I'm running a simple threaded test program on both a Windows machine (compiled using MSVS2015) and a server running Solaris 10 (compiled using GCC 4.9.3). On Windows I'm getting significant performance increases from increasing the threads from 1 to the amount of cores available; however, the very same code does not see any performance gains at all on Solaris 10.
The Windows machine has 4 cores (8 logical) and the Unix machine has 8 cores (16 logical).
What could be the cause for this? I'm compiling with -pthread, and it is creating threads since it prints all the "S"es before the first "F". I don't have root access on the Solaris machine, and from what I can see there's no installed tool which I can use to view a process' affinity.
Example code:
#include <iostream>
#include <vector>
#include <future>
#include <random>
#include <chrono>
std::default_random_engine gen(std::chrono::system_clock::now().time_since_epoch().count());
std::normal_distribution<double> randn(0.0, 1.0);
double generate_randn(uint64_t iterations)
{
// Print "S" when a thread starts
std::cout << "S";
std::cout.flush();
double rvalue = 0;
for (int i = 0; i < iterations; i++)
{
rvalue += randn(gen);
}
// Print "F" when a thread finishes
std::cout << "F";
std::cout.flush();
return rvalue/iterations;
}
int main(int argc, char *argv[])
{
if (argc < 2)
return 0;
uint64_t count = 100000000;
uint32_t threads = std::atoi(argv[1]);
double total = 0;
std::vector<std::future<double>> futures;
std::chrono::high_resolution_clock::time_point t1;
std::chrono::high_resolution_clock::time_point t2;
// Start timing
t1 = std::chrono::high_resolution_clock::now();
for (int i = 0; i < threads; i++)
{
// Start async tasks
futures.push_back(std::async(std::launch::async, generate_randn, count/threads));
}
for (auto &future : futures)
{
// Wait for tasks to finish
future.wait();
total += future.get();
}
// End timing
t2 = std::chrono::high_resolution_clock::now();
// Take the average of the threads' results
total /= threads;
std::cout << std::endl;
std::cout << total << std::endl;
std::cout << "Finished in " << std::chrono::duration_cast<std::chrono::milliseconds>(t2 - t1).count() << " ms" << std::endl;
}
As a general rule, classes defined by the C++ standard library do not have any internal locking. Modifying an instance of a standard library class from more than one thread, or reading it from one thread while writing it from another, is undefined behavior, unless "objects of that type are explicitly specified as being sharable without data races". (N3337, sections 17.6.4.10 and 17.6.5.9.) The RNG classes are not "explicitly specified as being sharable without data races". (cout is an example of a stdlib object that is "sharable with data races" — as long as you haven't done ios::sync_with_stdio(false).)
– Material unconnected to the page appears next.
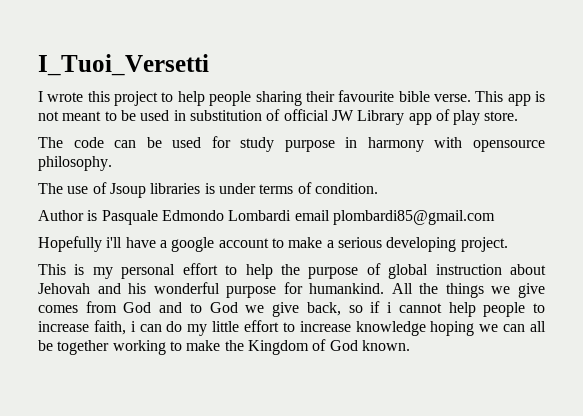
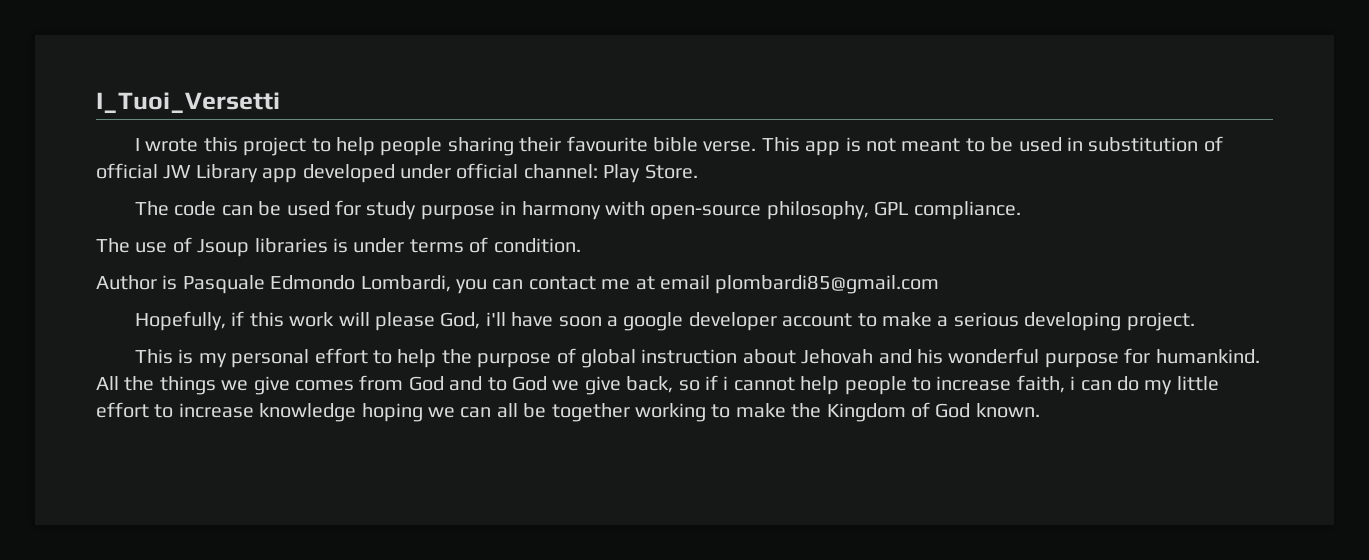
[435,109,519,125] of play store. -> [302,163,698,183] developed under official channel: Play Store.
[473,140,546,152] [38,156,112,171] opensource philosophy. -> [650,201,1021,220] open-source philosophy, GPL compliance.
[228,210,495,225] [38,236,102,252] Lombardi email plombardi85@gmail.com // Hopefully -> [360,275,940,294] [135,311,481,331] Lombardi, you can contact me at email plombardi85@gmail.com // Hopefully, if this work will please God,
(156, 242) none -> [558,316,602,327] soon
(215, 244) none -> [688,312,777,331] developer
As such, your program is incorrect because it accesses a global RNG object from more than one thread simultaneously; every time you request another random number, the internal state of the generator is modified. On Solaris, this seems to result in serialization of accesses, whereas on Windows it is probably instead causing you not to get properly "random" numbers.
The cure is to create separate RNGs for each thread. Then each thread will operate independently, and they will neither slow each other down nor step on each other's toes. This is a special case of a very general principle: multithreading always works better the less shared data there is.
There's an additional wrinkle to worry about: each thread will call system_clock::now at very nearly the same time, so you may end up with some of the per-thread RNGs seeded with the same value. It would be better to seed them all from a random_device object. random_device requests random numbers from the operating system, and does not need to be seeded; but it can be very slow. The random_device should be created and used inside main, and seeds passed to each worker function, because a global random_device accessed from multiple threads (as in the previous edition of this answer) is just as undefined as a global default_random_engine.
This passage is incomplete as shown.